# Assigned task
Among the lines below, keep only those from the one containing "[99,106,569,127] Chang, Chun-yien: Remembrance, a" through the one containing "[126,134,505,151] https://ecommerce-app-b6wa5jwhs.now.sh/ ->", and reproduce them exactly.

══ Data extracts

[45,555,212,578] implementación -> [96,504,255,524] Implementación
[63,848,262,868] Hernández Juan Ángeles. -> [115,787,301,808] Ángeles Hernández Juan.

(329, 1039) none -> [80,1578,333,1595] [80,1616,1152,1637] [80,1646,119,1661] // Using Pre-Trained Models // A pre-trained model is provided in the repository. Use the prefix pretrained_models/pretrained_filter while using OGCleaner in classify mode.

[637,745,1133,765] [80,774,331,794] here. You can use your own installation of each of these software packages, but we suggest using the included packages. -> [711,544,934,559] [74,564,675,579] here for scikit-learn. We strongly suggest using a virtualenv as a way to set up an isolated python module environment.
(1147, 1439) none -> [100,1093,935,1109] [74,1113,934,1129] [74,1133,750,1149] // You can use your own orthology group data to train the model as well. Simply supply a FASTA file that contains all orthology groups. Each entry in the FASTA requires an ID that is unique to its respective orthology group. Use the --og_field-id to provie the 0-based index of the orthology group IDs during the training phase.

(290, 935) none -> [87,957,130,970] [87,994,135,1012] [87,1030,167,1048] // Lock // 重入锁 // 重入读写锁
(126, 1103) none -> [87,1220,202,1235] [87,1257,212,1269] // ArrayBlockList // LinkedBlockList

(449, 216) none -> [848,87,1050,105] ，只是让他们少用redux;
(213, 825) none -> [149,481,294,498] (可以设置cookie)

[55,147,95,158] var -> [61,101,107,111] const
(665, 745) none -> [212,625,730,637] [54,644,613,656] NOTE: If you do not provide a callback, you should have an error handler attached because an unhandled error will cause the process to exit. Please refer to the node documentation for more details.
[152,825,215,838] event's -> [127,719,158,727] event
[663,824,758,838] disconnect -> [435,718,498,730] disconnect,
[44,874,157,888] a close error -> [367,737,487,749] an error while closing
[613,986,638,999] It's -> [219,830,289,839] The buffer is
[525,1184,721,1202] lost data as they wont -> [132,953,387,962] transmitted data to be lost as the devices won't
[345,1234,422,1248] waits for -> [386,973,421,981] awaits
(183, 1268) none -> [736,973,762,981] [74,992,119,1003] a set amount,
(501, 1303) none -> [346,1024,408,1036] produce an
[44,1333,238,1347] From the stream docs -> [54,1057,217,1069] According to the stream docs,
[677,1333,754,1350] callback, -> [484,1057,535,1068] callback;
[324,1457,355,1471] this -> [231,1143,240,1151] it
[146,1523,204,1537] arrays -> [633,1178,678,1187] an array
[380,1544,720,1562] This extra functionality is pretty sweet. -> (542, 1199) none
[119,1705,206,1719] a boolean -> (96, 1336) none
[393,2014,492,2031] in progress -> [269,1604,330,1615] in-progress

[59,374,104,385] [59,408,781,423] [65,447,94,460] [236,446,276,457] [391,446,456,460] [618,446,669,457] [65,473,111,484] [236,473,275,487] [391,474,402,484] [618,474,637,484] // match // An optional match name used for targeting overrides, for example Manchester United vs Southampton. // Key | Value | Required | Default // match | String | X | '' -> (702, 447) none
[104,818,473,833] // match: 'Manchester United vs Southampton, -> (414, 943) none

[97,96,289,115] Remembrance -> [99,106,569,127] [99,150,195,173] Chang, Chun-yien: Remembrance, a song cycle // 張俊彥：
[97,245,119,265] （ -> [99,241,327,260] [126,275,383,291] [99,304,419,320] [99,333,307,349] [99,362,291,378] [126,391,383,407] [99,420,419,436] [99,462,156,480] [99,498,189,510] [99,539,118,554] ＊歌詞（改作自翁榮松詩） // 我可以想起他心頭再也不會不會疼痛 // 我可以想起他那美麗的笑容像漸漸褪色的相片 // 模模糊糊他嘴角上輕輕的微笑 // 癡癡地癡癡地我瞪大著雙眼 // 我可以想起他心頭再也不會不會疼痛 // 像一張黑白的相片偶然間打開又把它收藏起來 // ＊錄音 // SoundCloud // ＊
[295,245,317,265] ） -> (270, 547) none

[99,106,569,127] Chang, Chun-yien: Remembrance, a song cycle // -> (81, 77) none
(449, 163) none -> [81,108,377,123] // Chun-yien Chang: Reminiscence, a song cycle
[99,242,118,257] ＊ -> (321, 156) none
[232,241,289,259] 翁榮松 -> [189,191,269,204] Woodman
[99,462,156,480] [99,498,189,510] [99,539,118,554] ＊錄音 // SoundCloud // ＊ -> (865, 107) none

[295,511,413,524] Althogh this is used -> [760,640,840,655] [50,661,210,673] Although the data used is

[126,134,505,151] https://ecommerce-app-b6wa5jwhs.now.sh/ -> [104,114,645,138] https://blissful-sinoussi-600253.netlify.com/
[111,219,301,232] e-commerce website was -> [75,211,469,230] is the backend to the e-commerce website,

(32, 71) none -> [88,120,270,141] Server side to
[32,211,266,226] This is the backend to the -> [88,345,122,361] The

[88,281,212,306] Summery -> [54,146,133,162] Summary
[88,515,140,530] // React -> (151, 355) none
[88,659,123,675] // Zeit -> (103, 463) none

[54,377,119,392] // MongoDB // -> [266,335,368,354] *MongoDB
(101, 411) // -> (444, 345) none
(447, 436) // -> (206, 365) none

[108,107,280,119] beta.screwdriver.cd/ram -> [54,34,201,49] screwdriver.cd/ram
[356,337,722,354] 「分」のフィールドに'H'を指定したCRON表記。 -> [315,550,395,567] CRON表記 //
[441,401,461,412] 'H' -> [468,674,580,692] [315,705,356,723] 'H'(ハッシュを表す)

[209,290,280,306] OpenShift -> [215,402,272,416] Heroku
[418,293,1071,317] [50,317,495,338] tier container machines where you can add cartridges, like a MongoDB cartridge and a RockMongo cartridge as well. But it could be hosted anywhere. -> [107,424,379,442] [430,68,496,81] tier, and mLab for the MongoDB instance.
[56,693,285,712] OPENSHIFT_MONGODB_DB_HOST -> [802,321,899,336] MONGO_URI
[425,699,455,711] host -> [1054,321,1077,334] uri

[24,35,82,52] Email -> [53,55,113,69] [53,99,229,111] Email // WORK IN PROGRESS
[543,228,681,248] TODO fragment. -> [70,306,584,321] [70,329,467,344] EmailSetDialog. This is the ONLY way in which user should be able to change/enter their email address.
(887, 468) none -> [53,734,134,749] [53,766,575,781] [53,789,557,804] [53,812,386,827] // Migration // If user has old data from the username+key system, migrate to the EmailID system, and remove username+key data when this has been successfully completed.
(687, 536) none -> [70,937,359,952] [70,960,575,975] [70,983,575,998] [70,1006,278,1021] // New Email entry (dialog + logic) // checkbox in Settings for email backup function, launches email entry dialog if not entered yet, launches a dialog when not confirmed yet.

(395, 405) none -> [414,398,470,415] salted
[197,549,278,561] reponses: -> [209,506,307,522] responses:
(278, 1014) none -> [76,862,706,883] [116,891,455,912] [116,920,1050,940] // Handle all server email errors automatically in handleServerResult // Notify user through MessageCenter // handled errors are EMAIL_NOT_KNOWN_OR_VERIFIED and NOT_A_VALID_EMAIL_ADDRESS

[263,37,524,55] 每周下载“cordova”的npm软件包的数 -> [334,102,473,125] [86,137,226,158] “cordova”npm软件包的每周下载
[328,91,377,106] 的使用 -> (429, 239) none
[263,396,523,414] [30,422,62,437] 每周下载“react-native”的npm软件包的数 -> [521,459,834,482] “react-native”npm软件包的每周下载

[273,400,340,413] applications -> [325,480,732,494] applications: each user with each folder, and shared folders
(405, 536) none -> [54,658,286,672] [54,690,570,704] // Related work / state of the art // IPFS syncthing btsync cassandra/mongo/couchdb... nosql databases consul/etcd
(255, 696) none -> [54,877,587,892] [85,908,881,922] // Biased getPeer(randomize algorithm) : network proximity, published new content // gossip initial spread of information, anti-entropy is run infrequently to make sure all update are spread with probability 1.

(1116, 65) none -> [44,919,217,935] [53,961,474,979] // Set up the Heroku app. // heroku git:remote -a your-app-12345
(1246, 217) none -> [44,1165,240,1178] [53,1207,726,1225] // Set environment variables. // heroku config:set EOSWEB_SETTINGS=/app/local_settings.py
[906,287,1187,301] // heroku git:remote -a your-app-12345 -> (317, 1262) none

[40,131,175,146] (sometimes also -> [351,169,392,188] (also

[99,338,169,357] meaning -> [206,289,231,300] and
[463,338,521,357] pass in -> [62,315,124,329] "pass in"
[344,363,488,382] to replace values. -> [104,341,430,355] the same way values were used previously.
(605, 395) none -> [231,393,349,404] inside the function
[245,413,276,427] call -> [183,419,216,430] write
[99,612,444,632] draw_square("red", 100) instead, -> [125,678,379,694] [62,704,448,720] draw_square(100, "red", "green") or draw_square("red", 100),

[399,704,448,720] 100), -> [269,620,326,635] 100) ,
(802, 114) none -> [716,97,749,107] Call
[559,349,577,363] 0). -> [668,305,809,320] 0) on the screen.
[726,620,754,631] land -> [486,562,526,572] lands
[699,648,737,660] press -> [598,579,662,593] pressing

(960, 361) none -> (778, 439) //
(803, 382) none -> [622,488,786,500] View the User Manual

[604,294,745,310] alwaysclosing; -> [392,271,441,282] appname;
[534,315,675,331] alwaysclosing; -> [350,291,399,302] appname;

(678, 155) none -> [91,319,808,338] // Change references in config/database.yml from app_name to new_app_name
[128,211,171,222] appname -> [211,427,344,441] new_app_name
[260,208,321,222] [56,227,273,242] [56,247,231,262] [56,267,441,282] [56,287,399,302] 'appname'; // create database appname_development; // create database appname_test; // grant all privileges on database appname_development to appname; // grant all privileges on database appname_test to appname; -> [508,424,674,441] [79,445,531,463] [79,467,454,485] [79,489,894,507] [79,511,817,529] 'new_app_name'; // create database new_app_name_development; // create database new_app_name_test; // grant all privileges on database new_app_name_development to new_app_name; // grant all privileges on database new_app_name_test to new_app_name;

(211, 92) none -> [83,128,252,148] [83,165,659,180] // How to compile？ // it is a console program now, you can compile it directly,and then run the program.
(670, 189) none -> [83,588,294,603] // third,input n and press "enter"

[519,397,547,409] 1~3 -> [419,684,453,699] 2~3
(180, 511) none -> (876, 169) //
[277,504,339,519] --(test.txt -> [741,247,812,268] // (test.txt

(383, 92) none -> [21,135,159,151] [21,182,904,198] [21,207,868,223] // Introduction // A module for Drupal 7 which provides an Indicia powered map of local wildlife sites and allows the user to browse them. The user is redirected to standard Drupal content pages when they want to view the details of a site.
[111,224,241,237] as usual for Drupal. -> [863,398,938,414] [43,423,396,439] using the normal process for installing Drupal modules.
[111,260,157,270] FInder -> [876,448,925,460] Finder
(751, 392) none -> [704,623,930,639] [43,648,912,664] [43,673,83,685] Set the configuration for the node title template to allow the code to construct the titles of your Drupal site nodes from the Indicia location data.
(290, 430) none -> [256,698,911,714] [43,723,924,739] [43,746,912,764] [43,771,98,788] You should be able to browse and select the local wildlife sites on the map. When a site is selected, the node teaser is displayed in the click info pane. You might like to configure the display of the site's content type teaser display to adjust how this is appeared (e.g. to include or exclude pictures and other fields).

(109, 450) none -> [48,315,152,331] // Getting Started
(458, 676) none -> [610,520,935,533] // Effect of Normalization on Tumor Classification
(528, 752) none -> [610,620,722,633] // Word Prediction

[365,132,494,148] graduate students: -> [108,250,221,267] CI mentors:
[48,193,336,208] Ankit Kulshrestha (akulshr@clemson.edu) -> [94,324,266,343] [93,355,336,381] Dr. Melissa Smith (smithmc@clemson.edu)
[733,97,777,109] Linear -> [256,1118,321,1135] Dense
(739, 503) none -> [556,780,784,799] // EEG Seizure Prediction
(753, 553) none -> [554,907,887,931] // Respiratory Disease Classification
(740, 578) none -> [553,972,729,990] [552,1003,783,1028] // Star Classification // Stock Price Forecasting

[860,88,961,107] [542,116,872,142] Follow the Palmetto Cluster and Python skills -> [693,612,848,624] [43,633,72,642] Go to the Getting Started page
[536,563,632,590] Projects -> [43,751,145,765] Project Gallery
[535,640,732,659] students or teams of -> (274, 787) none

════

# Exercise answer
[99,106,569,127] Chang, Chun-yien: Remembrance, a song cycle // -> (81, 77) none
(449, 163) none -> [81,108,377,123] // Chun-yien Chang: Reminiscence, a song cycle
[99,242,118,257] ＊ -> (321, 156) none
[232,241,289,259] 翁榮松 -> [189,191,269,204] Woodman
[99,462,156,480] [99,498,189,510] [99,539,118,554] ＊錄音 // SoundCloud // ＊ -> (865, 107) none

[295,511,413,524] Althogh this is used -> [760,640,840,655] [50,661,210,673] Although the data used is

[126,134,505,151] https://ecommerce-app-b6wa5jwhs.now.sh/ -> [104,114,645,138] https://blissful-sinoussi-600253.netlify.com/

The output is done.